**TASK**
A stretch of the entries below is to be set down exactly, running from the line with "- the accessor" through the line with "- The terminal", both included, and no other line.

**TASK INPUTS**
####

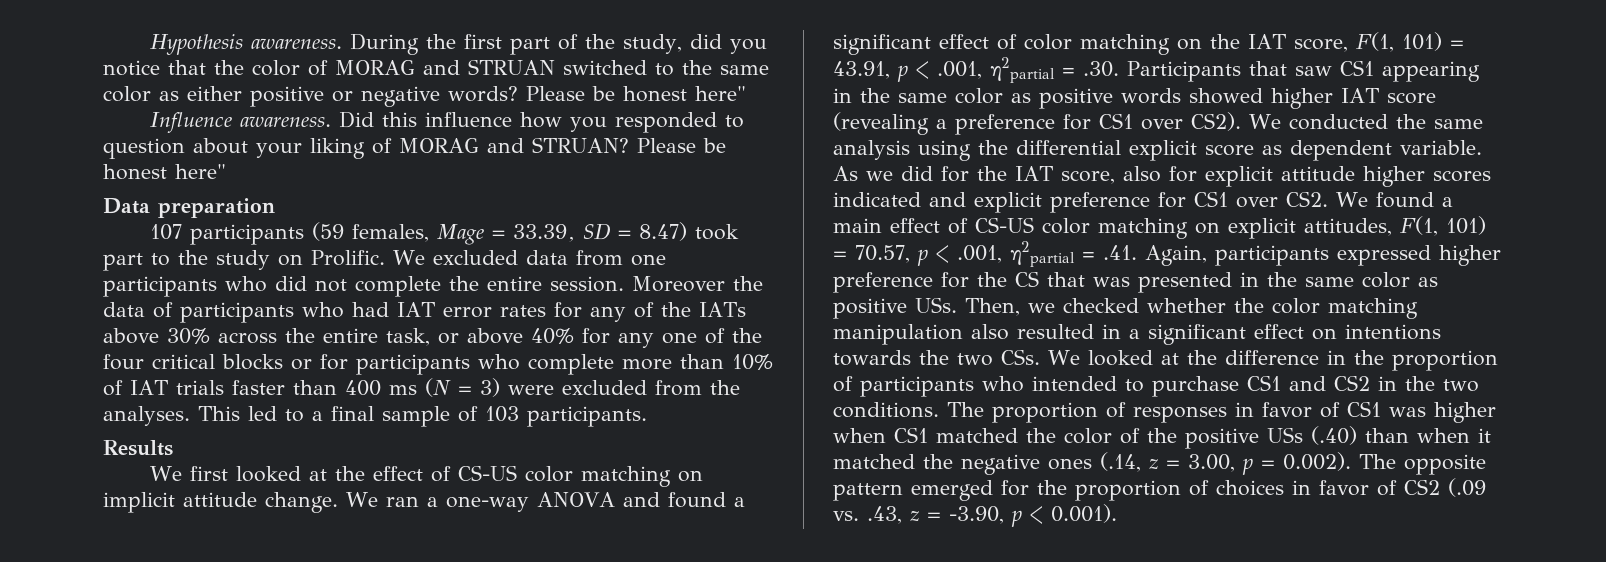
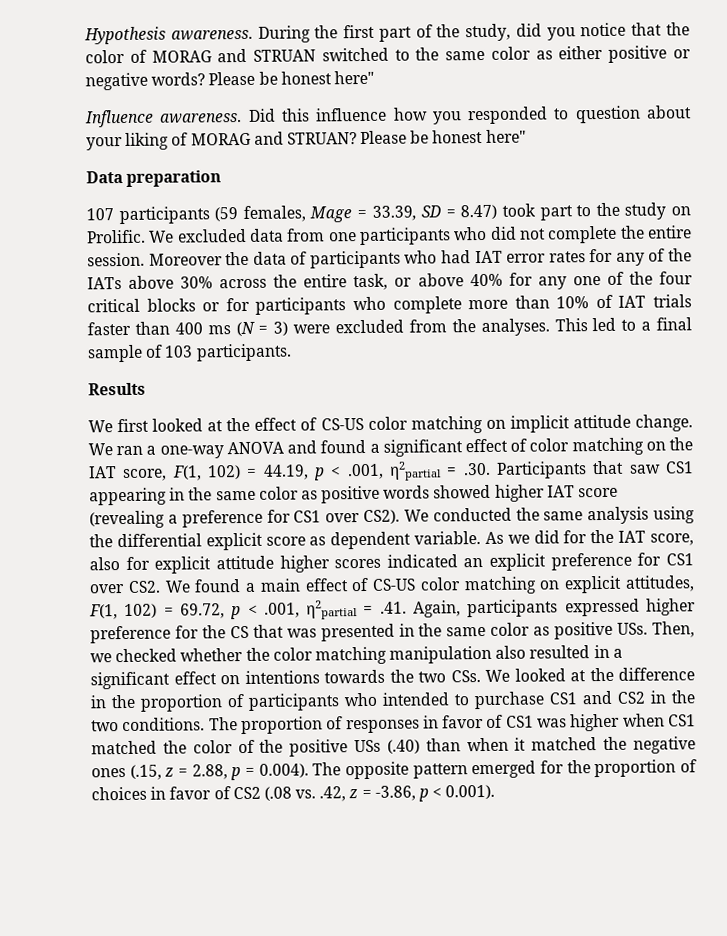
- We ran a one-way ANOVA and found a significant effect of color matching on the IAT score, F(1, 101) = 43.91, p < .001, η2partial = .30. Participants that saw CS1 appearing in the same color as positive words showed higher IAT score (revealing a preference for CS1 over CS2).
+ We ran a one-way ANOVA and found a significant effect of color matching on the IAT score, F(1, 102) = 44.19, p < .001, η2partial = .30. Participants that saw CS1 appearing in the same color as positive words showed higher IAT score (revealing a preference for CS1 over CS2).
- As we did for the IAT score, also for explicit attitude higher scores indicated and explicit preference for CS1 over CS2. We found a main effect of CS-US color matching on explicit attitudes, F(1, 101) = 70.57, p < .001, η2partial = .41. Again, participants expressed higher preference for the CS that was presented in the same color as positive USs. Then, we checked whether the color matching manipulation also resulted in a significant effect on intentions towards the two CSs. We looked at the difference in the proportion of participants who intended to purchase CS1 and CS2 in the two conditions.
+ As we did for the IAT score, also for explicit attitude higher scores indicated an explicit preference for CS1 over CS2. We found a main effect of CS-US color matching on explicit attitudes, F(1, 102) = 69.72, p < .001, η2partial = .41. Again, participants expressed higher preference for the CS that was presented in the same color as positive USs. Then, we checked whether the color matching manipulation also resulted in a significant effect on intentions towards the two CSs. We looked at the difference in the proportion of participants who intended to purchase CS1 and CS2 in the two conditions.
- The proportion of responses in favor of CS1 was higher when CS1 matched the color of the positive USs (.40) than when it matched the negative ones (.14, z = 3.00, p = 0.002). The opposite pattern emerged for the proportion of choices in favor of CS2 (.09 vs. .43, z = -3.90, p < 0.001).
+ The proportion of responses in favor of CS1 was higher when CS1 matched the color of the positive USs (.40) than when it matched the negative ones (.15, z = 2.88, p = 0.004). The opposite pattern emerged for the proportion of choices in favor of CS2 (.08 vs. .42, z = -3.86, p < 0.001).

####

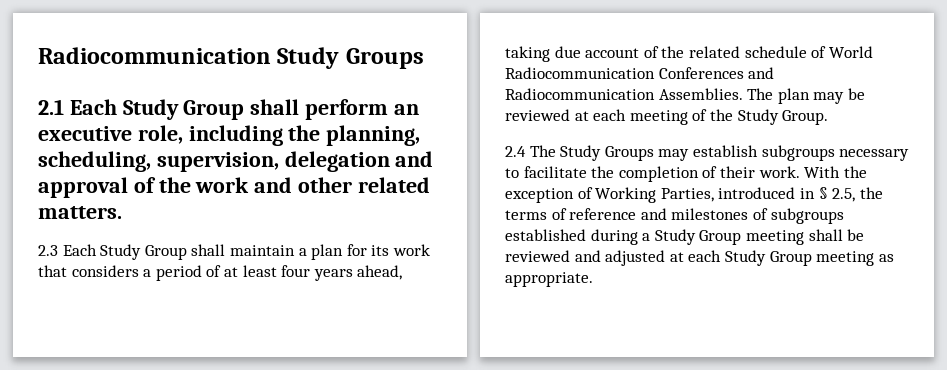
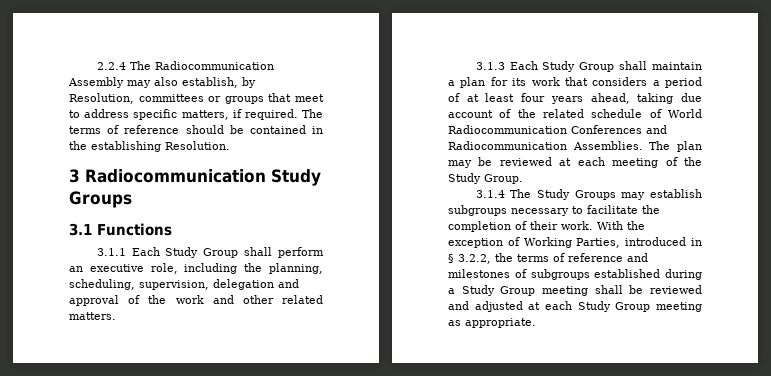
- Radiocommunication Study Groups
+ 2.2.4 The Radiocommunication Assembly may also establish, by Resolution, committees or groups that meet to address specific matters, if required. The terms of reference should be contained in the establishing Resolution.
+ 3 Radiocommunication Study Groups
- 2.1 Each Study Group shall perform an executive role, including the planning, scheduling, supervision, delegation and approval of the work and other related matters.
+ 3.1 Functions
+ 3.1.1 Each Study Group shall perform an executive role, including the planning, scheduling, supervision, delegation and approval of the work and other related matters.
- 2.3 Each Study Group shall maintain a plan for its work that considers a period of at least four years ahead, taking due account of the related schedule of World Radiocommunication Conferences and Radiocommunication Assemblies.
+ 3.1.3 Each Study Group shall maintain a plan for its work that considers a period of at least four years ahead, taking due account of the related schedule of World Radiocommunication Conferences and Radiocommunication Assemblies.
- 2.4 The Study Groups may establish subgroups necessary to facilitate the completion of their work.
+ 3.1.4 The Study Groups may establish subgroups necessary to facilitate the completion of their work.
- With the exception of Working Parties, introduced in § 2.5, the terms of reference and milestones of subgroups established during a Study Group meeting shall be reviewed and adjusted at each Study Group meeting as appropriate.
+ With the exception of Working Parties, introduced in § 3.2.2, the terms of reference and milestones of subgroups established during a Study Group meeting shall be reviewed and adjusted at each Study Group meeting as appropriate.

####

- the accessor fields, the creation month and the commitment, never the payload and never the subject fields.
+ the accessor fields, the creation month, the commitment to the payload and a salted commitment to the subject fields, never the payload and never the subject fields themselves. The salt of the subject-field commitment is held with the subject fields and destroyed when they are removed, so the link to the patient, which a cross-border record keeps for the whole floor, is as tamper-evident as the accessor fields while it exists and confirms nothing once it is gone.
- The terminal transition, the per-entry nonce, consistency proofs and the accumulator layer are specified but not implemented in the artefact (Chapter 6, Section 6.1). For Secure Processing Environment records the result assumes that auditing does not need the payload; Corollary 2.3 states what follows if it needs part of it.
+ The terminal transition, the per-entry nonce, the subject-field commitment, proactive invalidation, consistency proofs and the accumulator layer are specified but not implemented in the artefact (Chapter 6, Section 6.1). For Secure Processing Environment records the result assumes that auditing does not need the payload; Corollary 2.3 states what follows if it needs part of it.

####

**ANSWER TO THIS PROBLEM**
- the accessor fields, the creation month and the commitment, never the payload and never the subject fields.
+ the accessor fields, the creation month, the commitment to the payload and a salted commitment to the subject fields, never the payload and never the subject fields themselves. The salt of the subject-field commitment is held with the subject fields and destroyed when they are removed, so the link to the patient, which a cross-border record keeps for the whole floor, is as tamper-evident as the accessor fields while it exists and confirms nothing once it is gone.
- The terminal transition, the per-entry nonce, consistency proofs and the accumulator layer are specified but not implemented in the artefact (Chapter 6, Section 6.1). For Secure Processing Environment records the result assumes that auditing does not need the payload; Corollary 2.3 states what follows if it needs part of it.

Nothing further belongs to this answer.